> **Problem details**: In the listing below, find the line with "und unerwartet entschlief" and copy every line from there up to and including the line with "text: Claudia Traueradresse", exactly and without pictures.

> **Study material**:

⁂

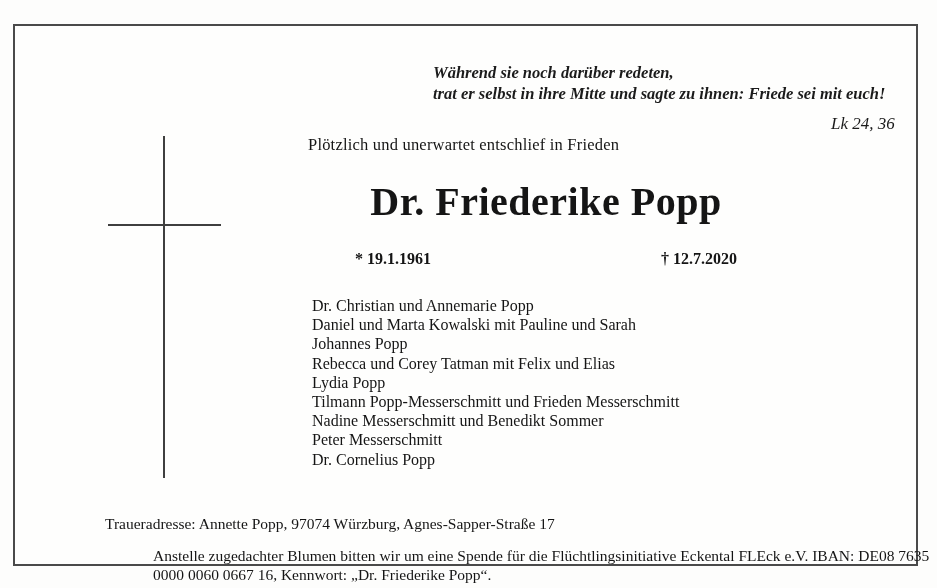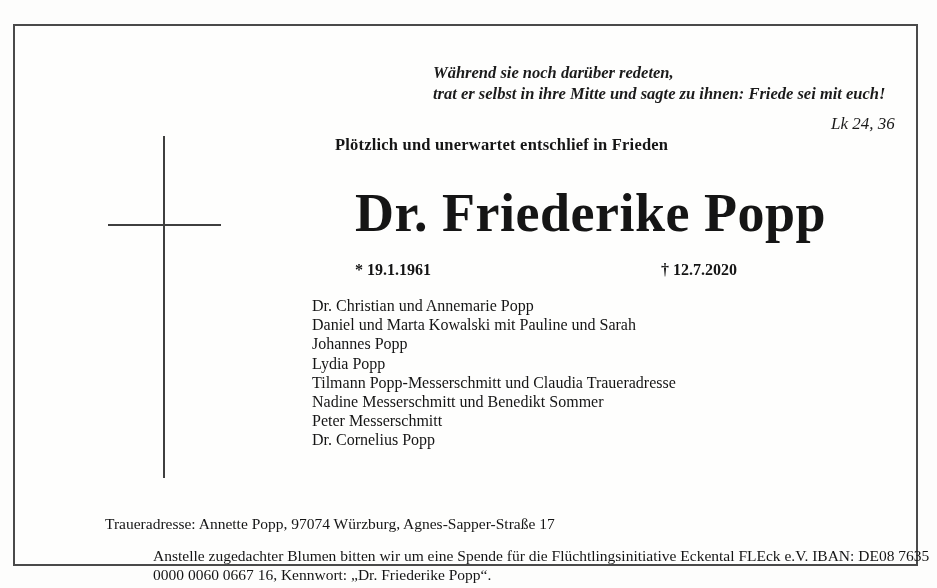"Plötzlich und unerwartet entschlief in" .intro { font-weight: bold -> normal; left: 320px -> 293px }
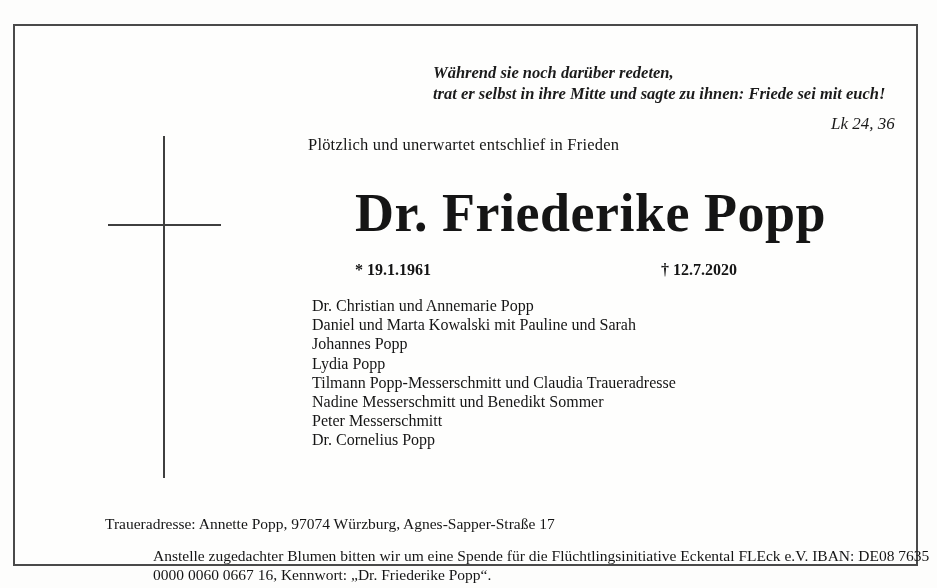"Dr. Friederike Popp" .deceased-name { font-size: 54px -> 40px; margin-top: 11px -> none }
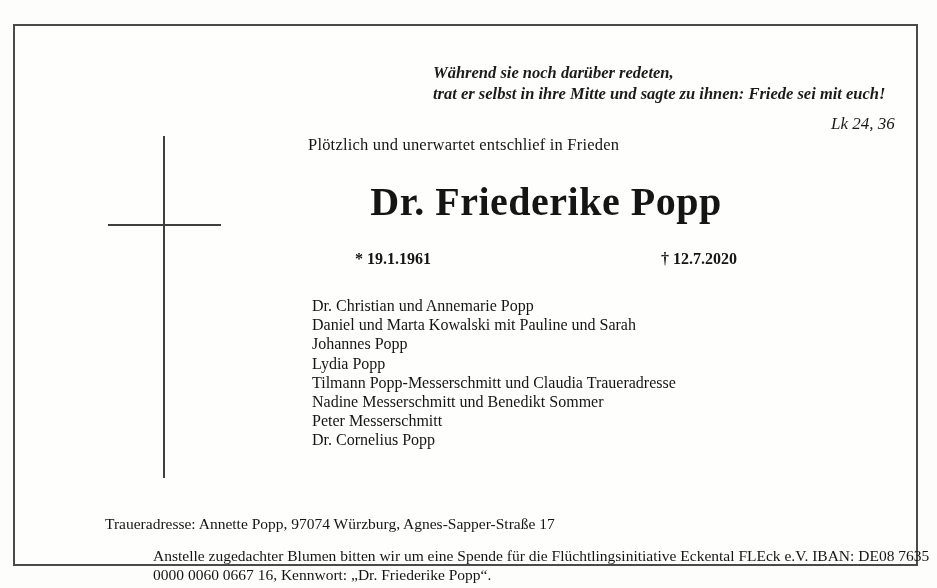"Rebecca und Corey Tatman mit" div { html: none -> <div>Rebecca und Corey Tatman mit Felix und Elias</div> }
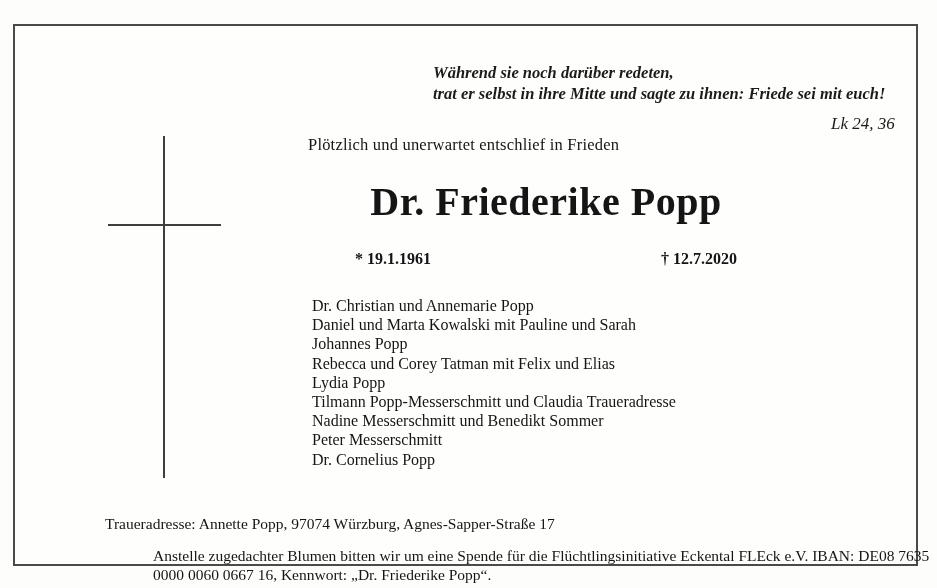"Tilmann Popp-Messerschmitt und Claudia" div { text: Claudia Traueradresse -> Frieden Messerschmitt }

⁂

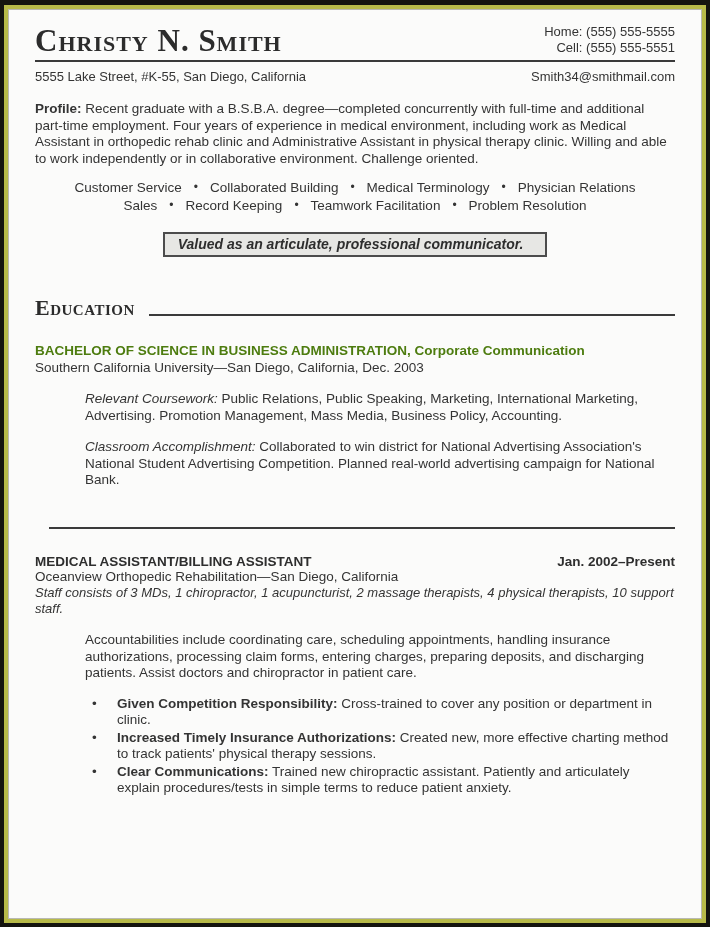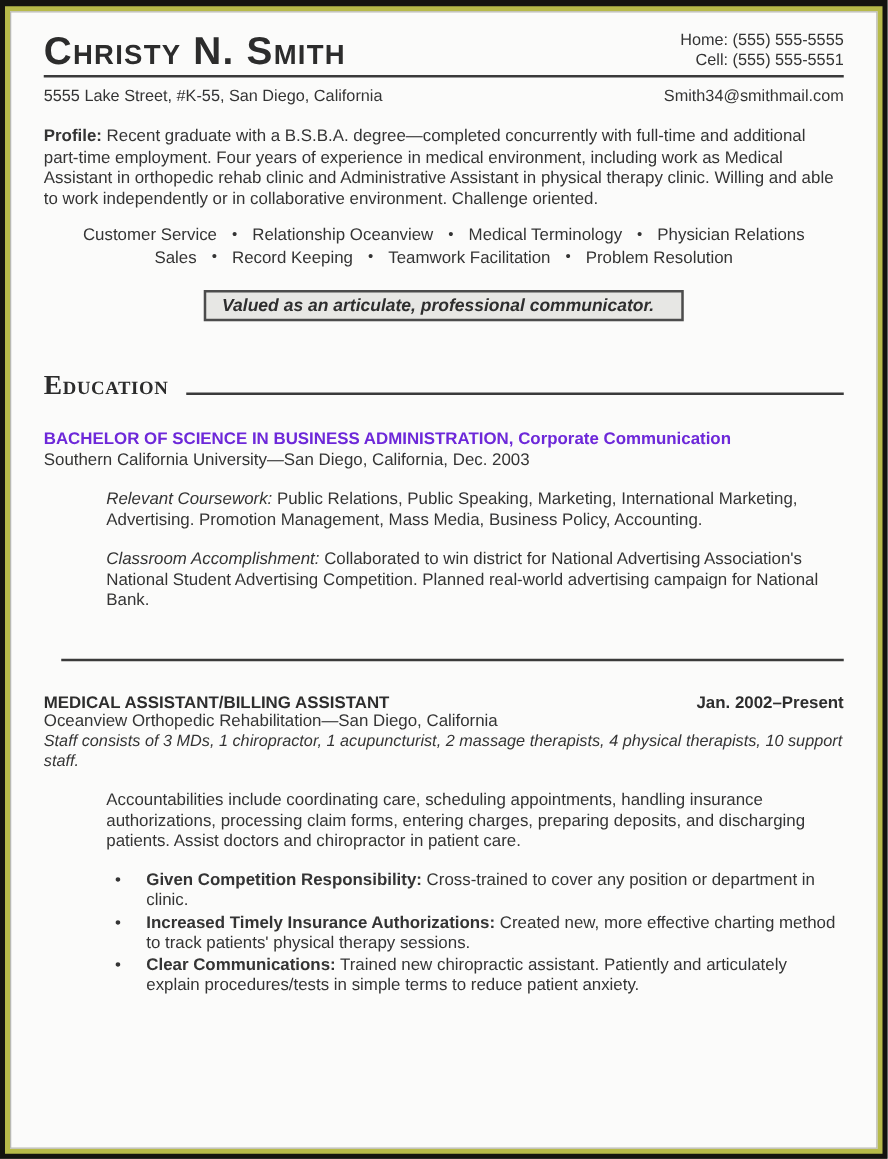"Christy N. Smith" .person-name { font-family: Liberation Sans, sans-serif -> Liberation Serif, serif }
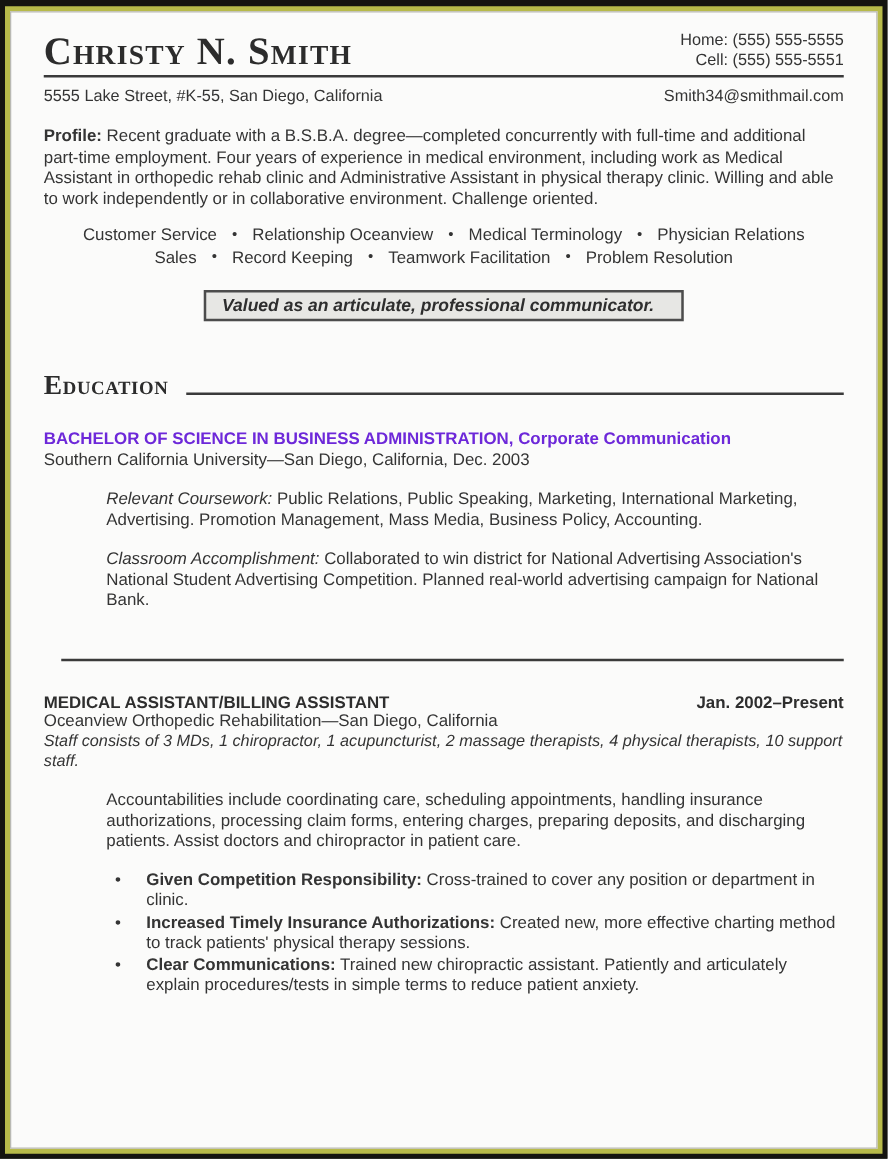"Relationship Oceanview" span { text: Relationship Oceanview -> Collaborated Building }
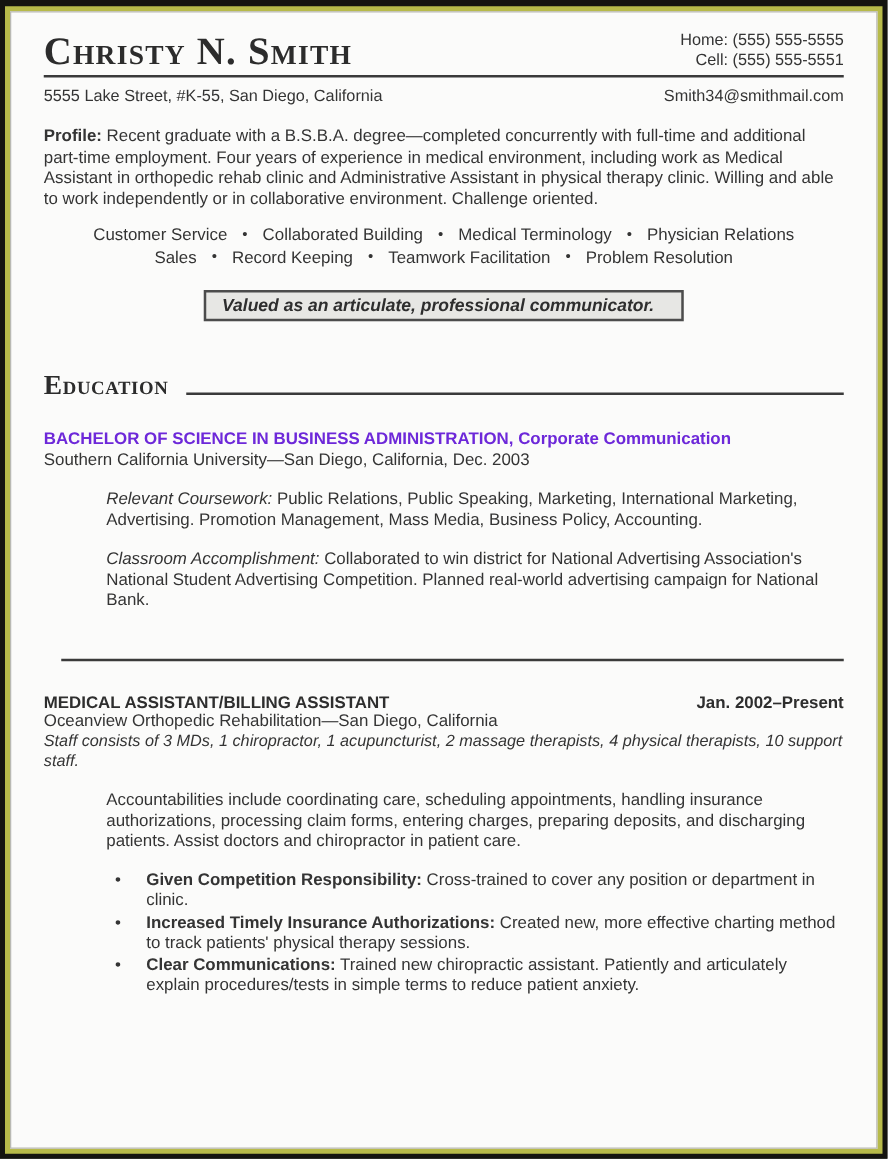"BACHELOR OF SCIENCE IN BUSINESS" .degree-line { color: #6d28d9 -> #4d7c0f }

⁂

> **Reply**:
"Plötzlich und unerwartet entschlief in" .intro { font-weight: bold -> normal; left: 320px -> 293px }
"Dr. Friederike Popp" .deceased-name { font-size: 54px -> 40px; margin-top: 11px -> none }
"Rebecca und Corey Tatman mit" div { html: none -> <div>Rebecca und Corey Tatman mit Felix und Elias</div> }
"Tilmann Popp-Messerschmitt und Claudia" div { text: Claudia Traueradresse -> Frieden Messerschmitt }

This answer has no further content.